[Web page revision data]
========

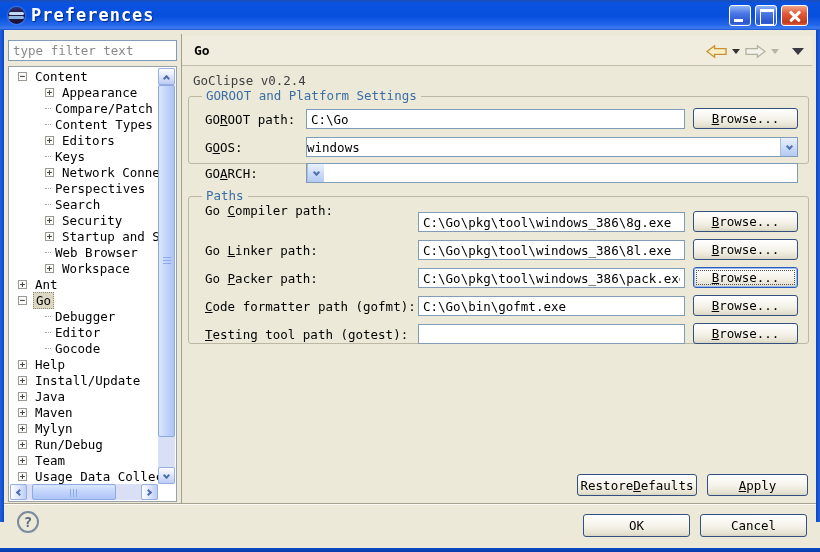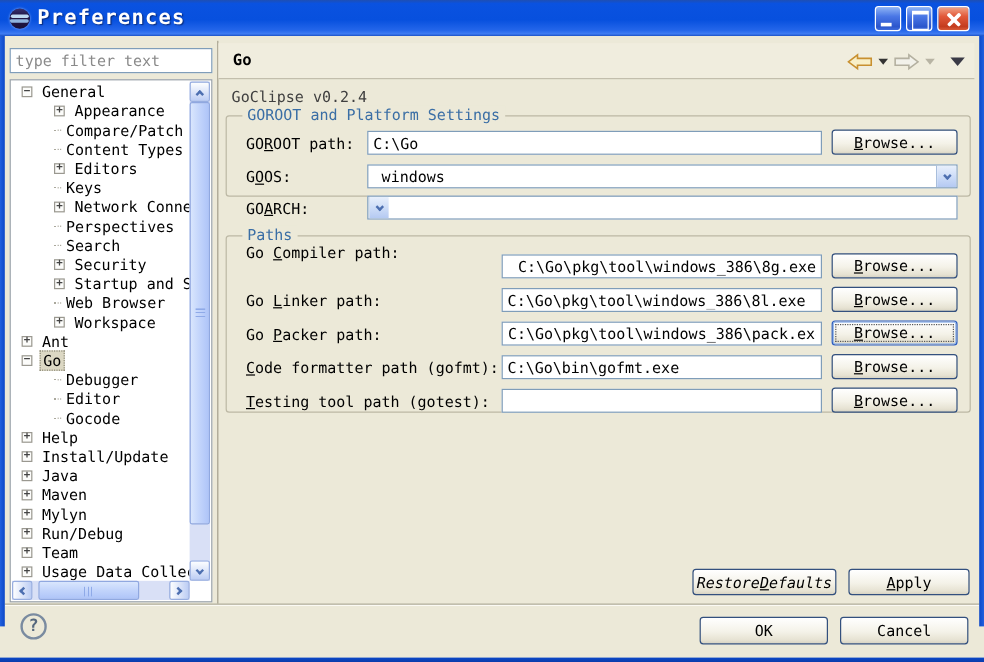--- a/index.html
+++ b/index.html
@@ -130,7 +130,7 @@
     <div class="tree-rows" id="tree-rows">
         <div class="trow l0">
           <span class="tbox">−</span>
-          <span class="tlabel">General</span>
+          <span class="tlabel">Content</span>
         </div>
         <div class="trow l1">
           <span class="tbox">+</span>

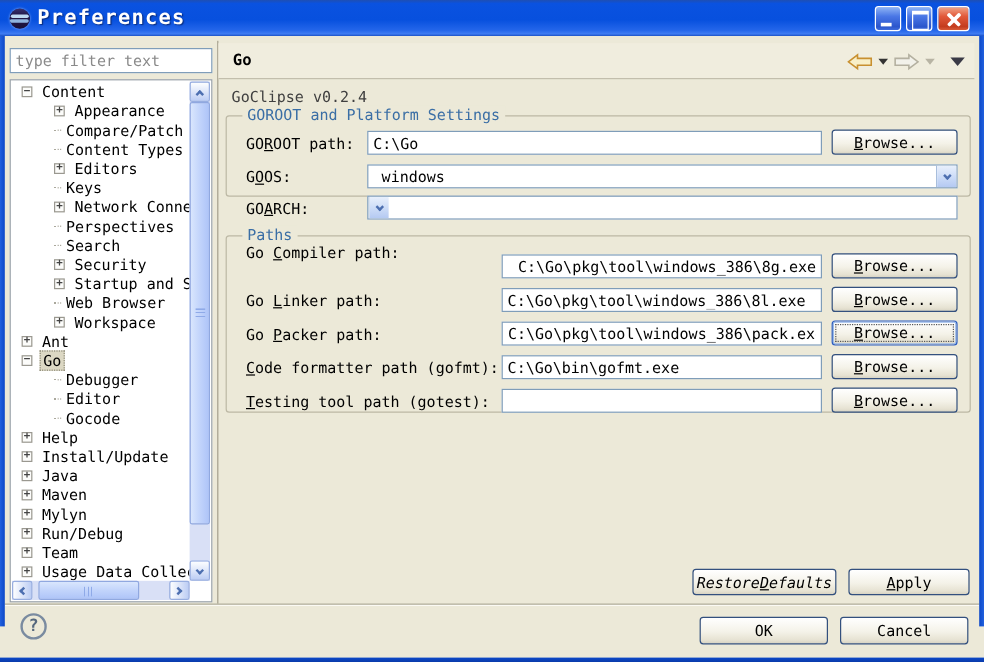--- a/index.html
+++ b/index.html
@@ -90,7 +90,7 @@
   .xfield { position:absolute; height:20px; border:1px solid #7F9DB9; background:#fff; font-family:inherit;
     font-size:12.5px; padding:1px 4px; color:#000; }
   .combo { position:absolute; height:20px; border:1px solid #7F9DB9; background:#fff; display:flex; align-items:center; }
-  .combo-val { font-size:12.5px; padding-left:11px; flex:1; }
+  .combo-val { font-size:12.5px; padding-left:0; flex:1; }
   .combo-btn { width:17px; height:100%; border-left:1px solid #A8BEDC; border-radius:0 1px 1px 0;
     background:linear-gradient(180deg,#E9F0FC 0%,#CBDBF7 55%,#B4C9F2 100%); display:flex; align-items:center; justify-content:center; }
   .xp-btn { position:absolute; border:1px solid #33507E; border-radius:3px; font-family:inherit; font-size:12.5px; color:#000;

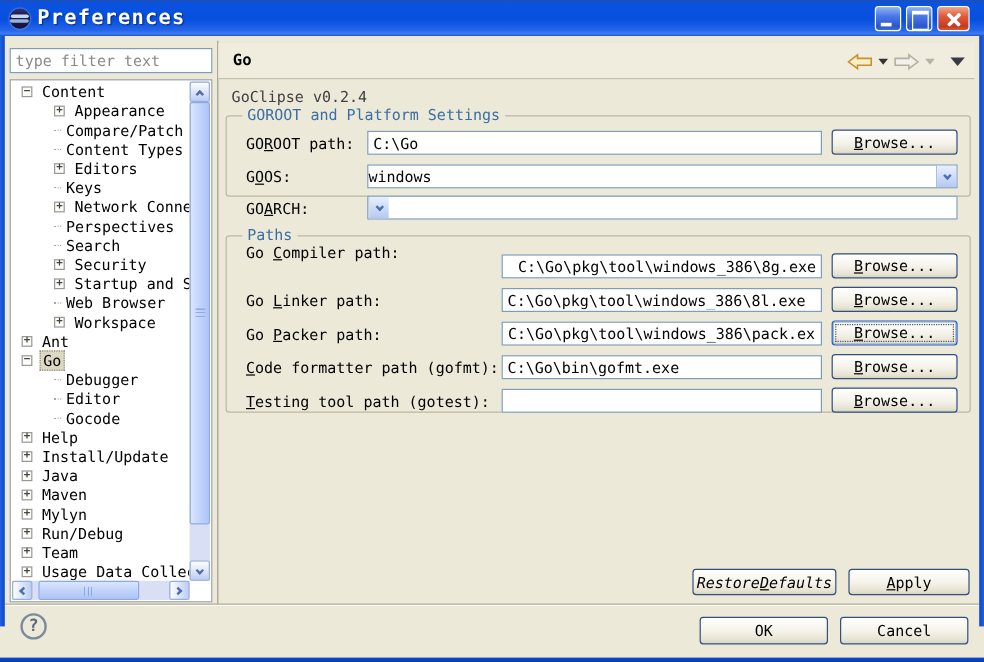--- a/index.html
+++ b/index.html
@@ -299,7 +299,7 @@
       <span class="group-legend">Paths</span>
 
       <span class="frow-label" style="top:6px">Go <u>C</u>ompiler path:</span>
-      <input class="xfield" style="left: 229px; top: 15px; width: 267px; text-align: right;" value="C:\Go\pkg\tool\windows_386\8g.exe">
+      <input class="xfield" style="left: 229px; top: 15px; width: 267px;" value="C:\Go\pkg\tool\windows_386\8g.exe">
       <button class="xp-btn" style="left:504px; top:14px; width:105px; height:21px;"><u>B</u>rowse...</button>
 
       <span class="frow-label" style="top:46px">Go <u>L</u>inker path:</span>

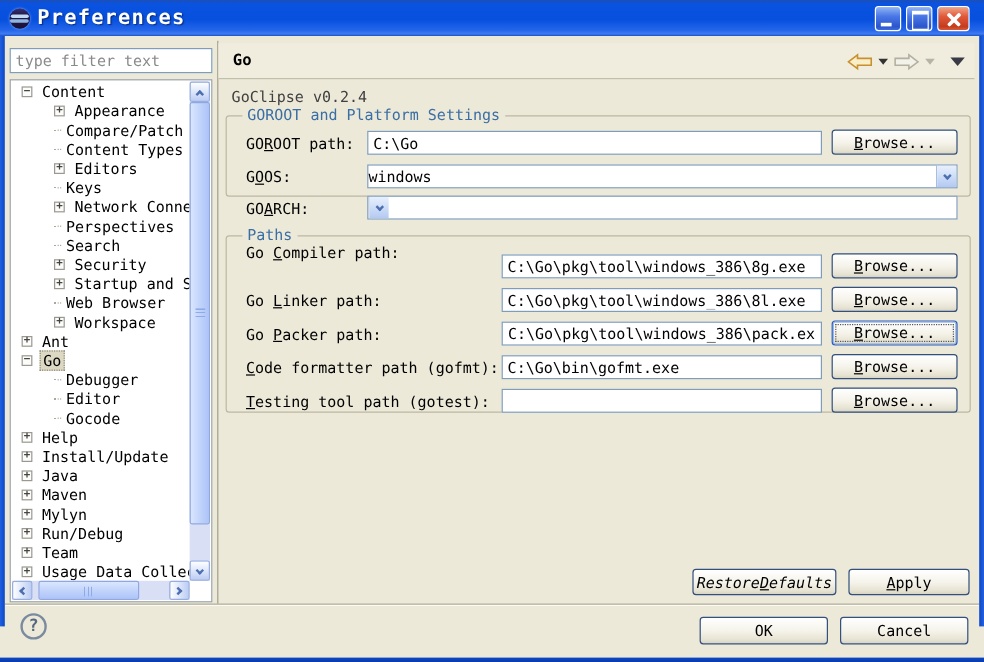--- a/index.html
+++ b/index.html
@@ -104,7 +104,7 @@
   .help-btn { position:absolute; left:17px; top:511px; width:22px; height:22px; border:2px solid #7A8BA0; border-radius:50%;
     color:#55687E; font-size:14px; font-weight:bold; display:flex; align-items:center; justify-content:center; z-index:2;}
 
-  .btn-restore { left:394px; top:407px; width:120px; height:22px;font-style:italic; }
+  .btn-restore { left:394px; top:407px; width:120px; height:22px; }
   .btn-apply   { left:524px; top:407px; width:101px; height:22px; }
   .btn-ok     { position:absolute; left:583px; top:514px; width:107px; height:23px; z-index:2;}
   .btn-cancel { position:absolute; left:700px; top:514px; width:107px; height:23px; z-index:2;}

========

Problem → Output the records exactly. Drop the images.

Answer section →
--- a/index.html
+++ b/index.html
@@ -130,7 +130,7 @@
     <div class="tree-rows" id="tree-rows">
         <div class="trow l0">
           <span class="tbox">−</span>
-          <span class="tlabel">General</span>
+          <span class="tlabel">Content</span>
         </div>
         <div class="trow l1">
           <span class="tbox">+</span>

--- a/index.html
+++ b/index.html
@@ -90,7 +90,7 @@
   .xfield { position:absolute; height:20px; border:1px solid #7F9DB9; background:#fff; font-family:inherit;
     font-size:12.5px; padding:1px 4px; color:#000; }
   .combo { position:absolute; height:20px; border:1px solid #7F9DB9; background:#fff; display:flex; align-items:center; }
-  .combo-val { font-size:12.5px; padding-left:11px; flex:1; }
+  .combo-val { font-size:12.5px; padding-left:0; flex:1; }
   .combo-btn { width:17px; height:100%; border-left:1px solid #A8BEDC; border-radius:0 1px 1px 0;
     background:linear-gradient(180deg,#E9F0FC 0%,#CBDBF7 55%,#B4C9F2 100%); display:flex; align-items:center; justify-content:center; }
   .xp-btn { position:absolute; border:1px solid #33507E; border-radius:3px; font-family:inherit; font-size:12.5px; color:#000;

--- a/index.html
+++ b/index.html
@@ -299,7 +299,7 @@
       <span class="group-legend">Paths</span>
 
       <span class="frow-label" style="top:6px">Go <u>C</u>ompiler path:</span>
-      <input class="xfield" style="left: 229px; top: 15px; width: 267px; text-align: right;" value="C:\Go\pkg\tool\windows_386\8g.exe">
+      <input class="xfield" style="left: 229px; top: 15px; width: 267px;" value="C:\Go\pkg\tool\windows_386\8g.exe">
       <button class="xp-btn" style="left:504px; top:14px; width:105px; height:21px;"><u>B</u>rowse...</button>
 
       <span class="frow-label" style="top:46px">Go <u>L</u>inker path:</span>

--- a/index.html
+++ b/index.html
@@ -104,7 +104,7 @@
   .help-btn { position:absolute; left:17px; top:511px; width:22px; height:22px; border:2px solid #7A8BA0; border-radius:50%;
     color:#55687E; font-size:14px; font-weight:bold; display:flex; align-items:center; justify-content:center; z-index:2;}
 
-  .btn-restore { left:394px; top:407px; width:120px; height:22px;font-style:italic; }
+  .btn-restore { left:394px; top:407px; width:120px; height:22px; }
   .btn-apply   { left:524px; top:407px; width:101px; height:22px; }
   .btn-ok     { position:absolute; left:583px; top:514px; width:107px; height:23px; z-index:2;}
   .btn-cancel { position:absolute; left:700px; top:514px; width:107px; height:23px; z-index:2;}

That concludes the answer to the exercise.